La non abdication et la non cession du roi de Saxe donnent aux ministres du roi le devoir de défendre sa cause.
Vous voyez, monsieur le comte, que nous nous tenons dans des généralités. Cependant, nous devons vous dire que leur application paraît être prévue par les ministres, qu'avant la paix, nous appelions alliés, et que cela place les ministres du roi dans la position qui convient au beau rôle qu'il est appelé à jouer dans cette grande circonstance.
Nos informations nous autorisent à vous dire que le malheur et l'ambition ne laissent pas encore tenir aux ministres prussiens le langage qu'une réunion aussi pacifique que celle de Vienne semblerait devoir leur prescrire.
Nous avons l'honneur...
Le prince de talleyrand.
Le duc de dalberg.
Le marquis de la tour du pin gouvernet.
Le comte alexis de noailles.
No 2.—le prince de talleyrand au roi louis xviii.

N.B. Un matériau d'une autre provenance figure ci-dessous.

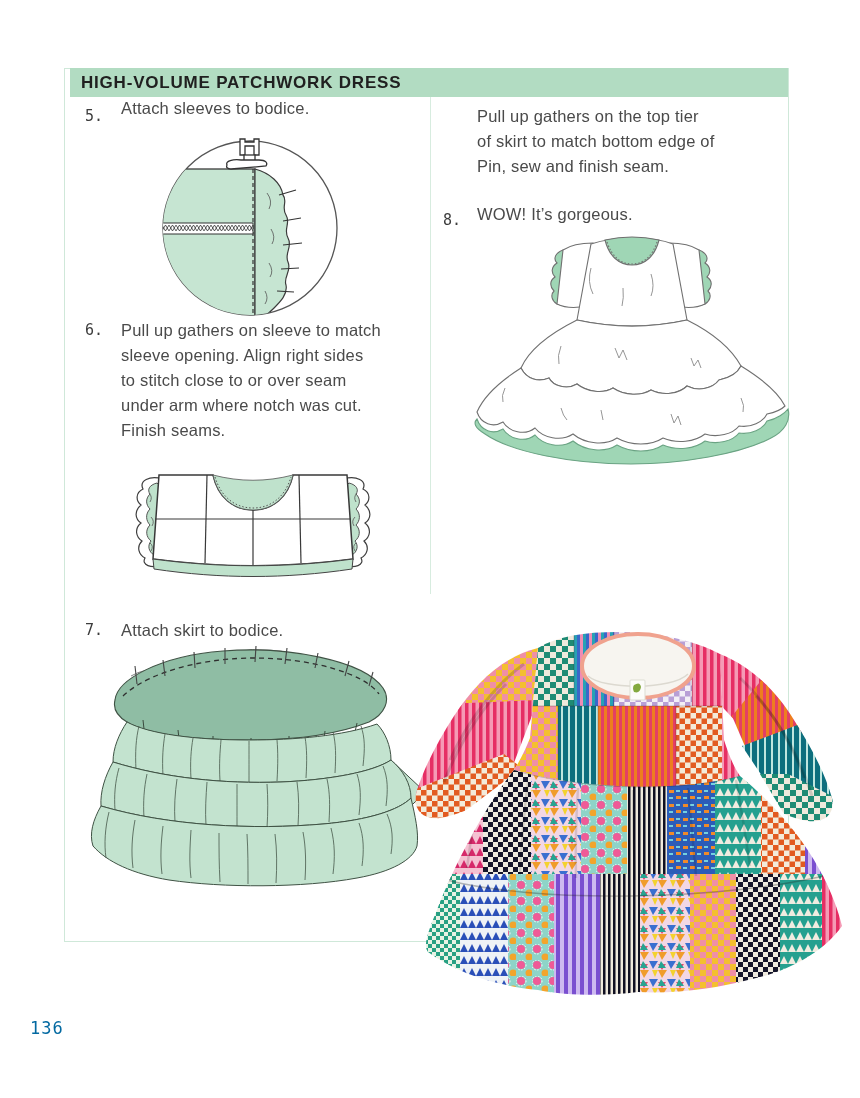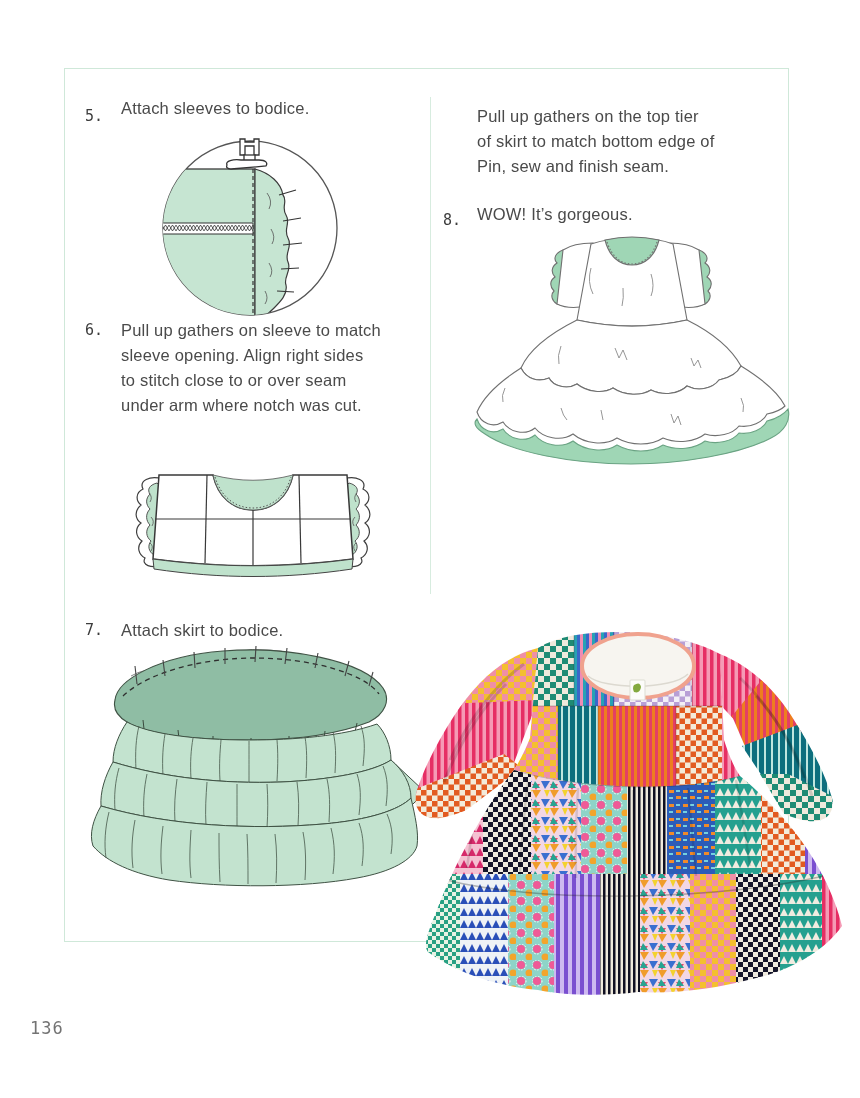"HIGH-VOLUME PATCHWORK DRESS" div.band { html: none -> <div> <span>HIGH-VOLUME PATCHWORK DRESS</span> </div> }
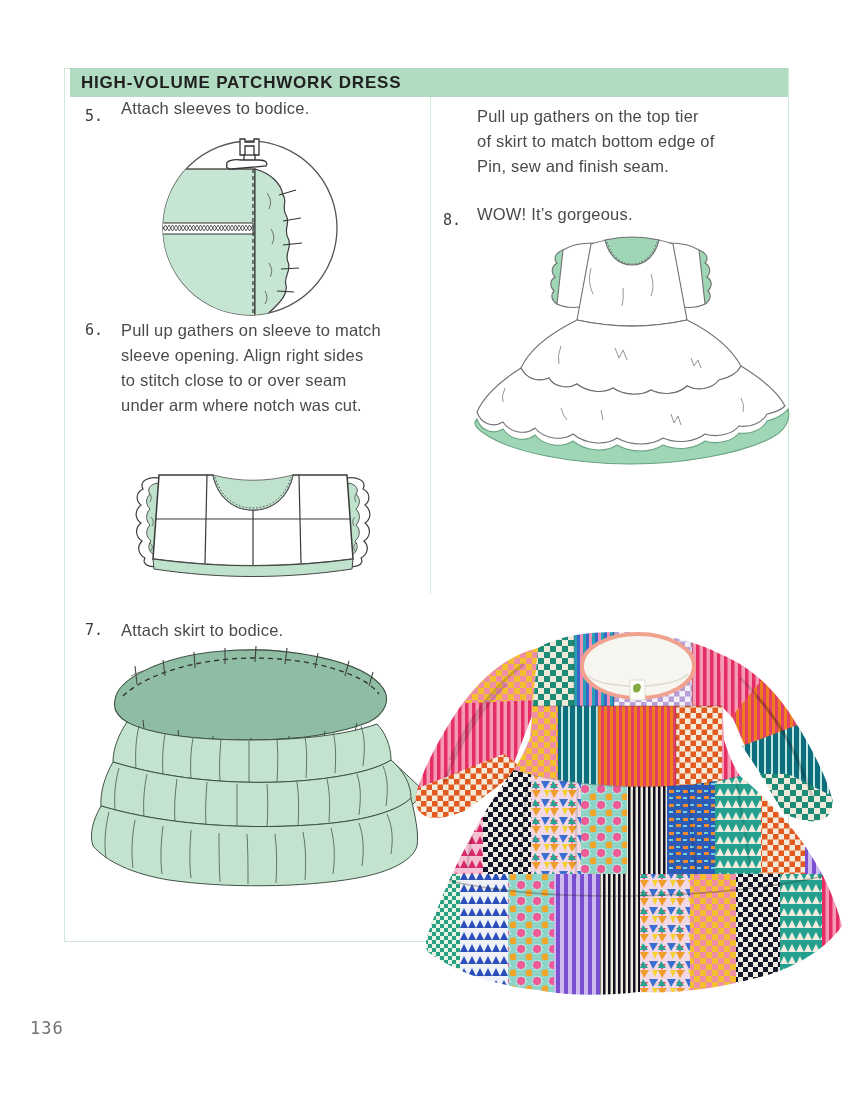"Finish seams." div { html: none -> <div>Finish seams.</div> }
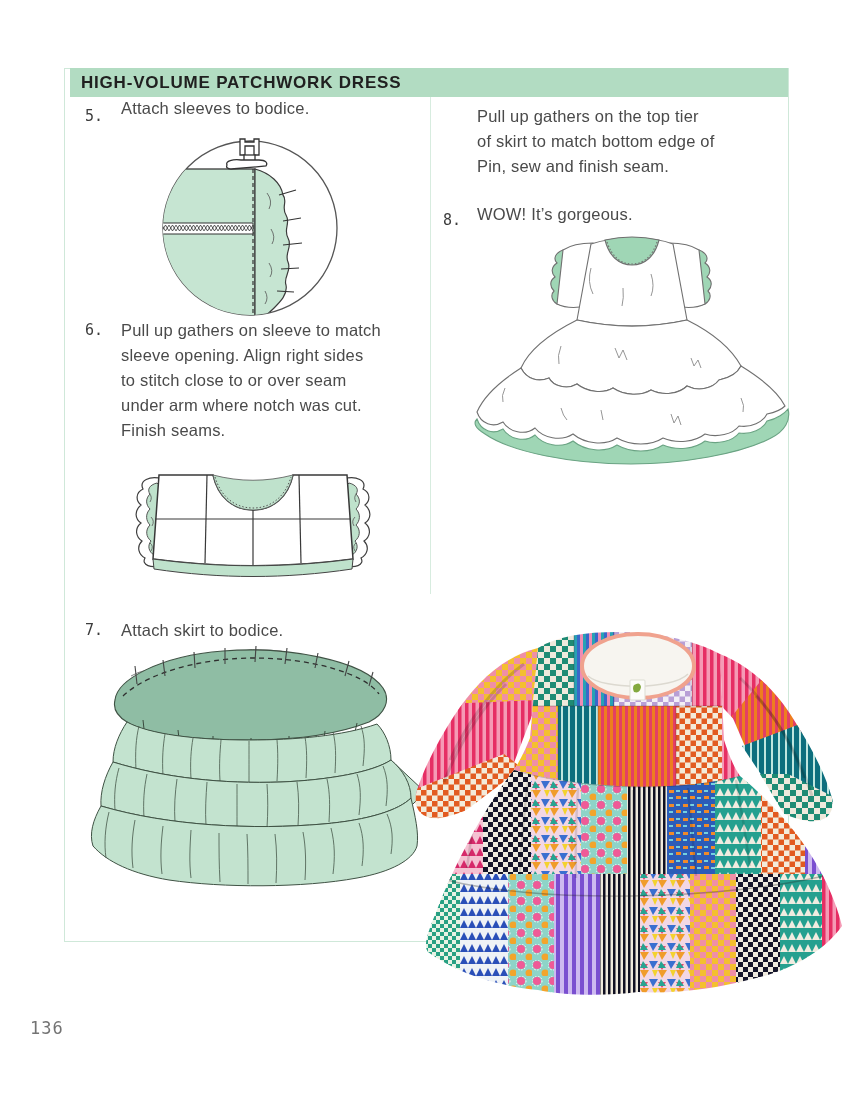"136" .pageno { color: #737373 -> #0369a1 }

Vienne, le 29 septembre 1814.
Sire,
Nous avons enfin presque achevé le cours de nos visites à tous les membres de la nombreuse famille impériale. Il a été bien doux pour moi de trouver partout des témoignages de la haute considération dont on est rempli pour la personne de Votre Majesté, de l'intérêt qu'on lui porte, des vœux qu'on fait pour elle, tout cela exprimé avec plus ou moins de bonheur, mais toujours avec une sincérité qu'on ne pouvait pas soupçonner d'être feinte. L'impératrice, qui depuis notre arrivée avait dû s'occuper exclusivement de l'impératrice de Russie, nous avait fait assigner une heure pour aujourd'hui. Elle s'est trouvée indisposée et, quoiqu'elle ait fait recevoir pour elle plusieurs personnes par Madame l'archiduchesse, sa mère, elle a voulu recevoir elle-même l'ambassade de Votre Majesté. Elle m'a questionné, avec un intérêt qui n'était pas de simple politesse, sur votre santé. «Je me souviens, m'a-t-elle dit, d'avoir vu le roi à Milan. J'étais alors bien jeune. Il avait tout plein de bontés pour moi. Je ne l'ai oublié dans aucune circonstance.» Elle a parlé dans des termes analogues de Madame la duchesse d'Angoulême, de ses vertus, de l'amour qu'on lui portait à Vienne et des souvenirs qu'elle y a laissés. Elle a aussi daigné dire des choses obligeantes pour le ministre de Votre Majesté. Deux fois, elle a placé dans la conversation le nom de l'archiduchesse Marie-Louise, la seconde fois avec une sorte d'affectation. Elle l'appelle ma fille Louise. Malgré la toux qui la forçait presque continuellement[177] à s'interrompre, et malgré sa maigreur, cette princesse a un don de plaire et des grâces que j'appellerais toutes françaises, si, pour un œil très difficile, il ne s'y mêlait peut-être un tant soi peu d'apprêt.